Cash Only Risks and How to Avoid Them
Cash is great until it isn’t. Gobs of cash require lots of security. Businesses are at higher risk of internal theft, and higher risk of robberies. Any cannabis payment processing solution must include tools to mitigate risk of internal theft. At a minimum, that means a cash drawer that opens and closes based on transaction need, and full tracking by employee of cash sales. With the imminent change in banking laws, businesses need a solution that supports cash and credit cards, in addition to other payment methods.
Accepting Credit Cards for Cannabis
Can merchants accept credit cards for marijuana? No. Any company offering cannabis credit card processing is doing some type of hack that could get your business services shut down instantly if the card networks are fully informed of the activity. It’s only a matter of time and how will that disrupt daily operations? For example, here’s the stated rule in Visa Core Rules, April 2019:
An Acquirer must ensure that a Merchant, Marketplace, Payment Facilitator, Sponsored Merchant, or Staged Digital Wallet Operator does not accept Visa Cards for, or display a Visa-Owned Mark on a website and/or application that is used in relation to, the purchase or trade of photographs, video imagery, computer-generated images, cartoons, simulation, products that claim or imply a similar efficacy as prescription drugs, controlled substances, or recreational/street drugs, irrespective of claims of legality or any other media or activities including, but not limited to, activities listed in Section X.
Tips for Legal Payment Processing in 2019
- Branded re-loadable stored value cards are the simplest way to provide customers with a cashless experience.
- Accepting cash, have a solution you can remotely audit, including by cashier details. For example, some lower cost solutions let you delete transactions after the sale; that’s not acceptable. A cloud solution that enables businesses to view all transaction types across multiple locations in or near real-time is best.
- Be ready to accept EMV chip and pin. New laws are likely to be enacted. With a plug an play solution, add an EMV terminal either standalone or integrated.

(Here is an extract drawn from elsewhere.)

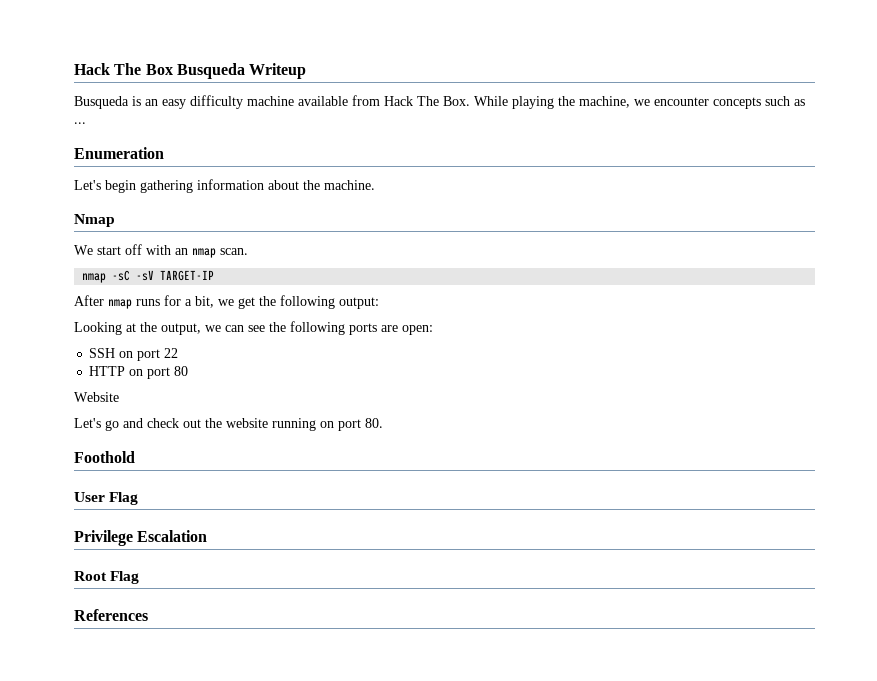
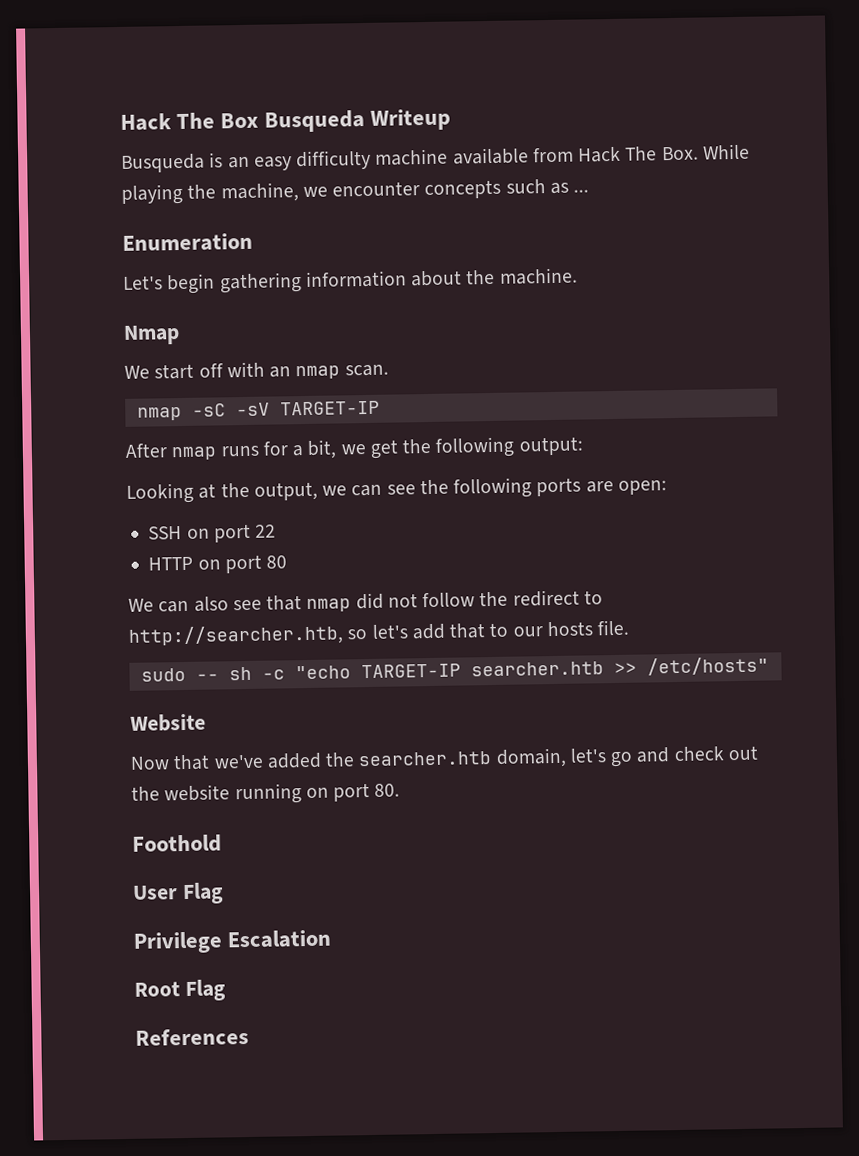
+ We can also see that nmap did not follow the redirect to http://searcher.htb, so let's add that to our hosts file.
+ sudo -- sh -c "echo TARGET-IP searcher.htb >> /etc/hosts"
  Website
- Let's go and check out the website running on port 80.
+ Now that we've added the searcher.htb domain, let's go and check out the website running on port 80.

Note, semi-integrated has inherently greater risk of data breach.
- Choose a cloud solution that supports all current and future sales channels. This means a payment gateway for in-store and online. Get your advice from a payment professional, not a developer as only the former has the financial expertise to help you understand consequences of choices.

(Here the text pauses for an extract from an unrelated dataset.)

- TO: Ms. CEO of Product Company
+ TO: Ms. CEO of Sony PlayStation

- Maximize customer fraud protection with in-store EMV chip and pin plus 3-D Secure for online purchases; both shift fraud liability, ‘it wasn’t me, I didn’t authorize’ to the issuer.
- If you want to surcharge for credit cards to offset the fees, then only choose a solution that supports the proper rules, including the surcharge amount as a separate line item on the receipt.
In my opinion, it’s only a matter of time before the flood gates open for cannabis credit card processing, Congress moves slowly, but there’s enough money and American will to get this done sooner or later. In the interim, a cloud solution that supports other payment methods, with full cashier transparency, and will support future needs like EMV chip and pin, is the best payment processing solution.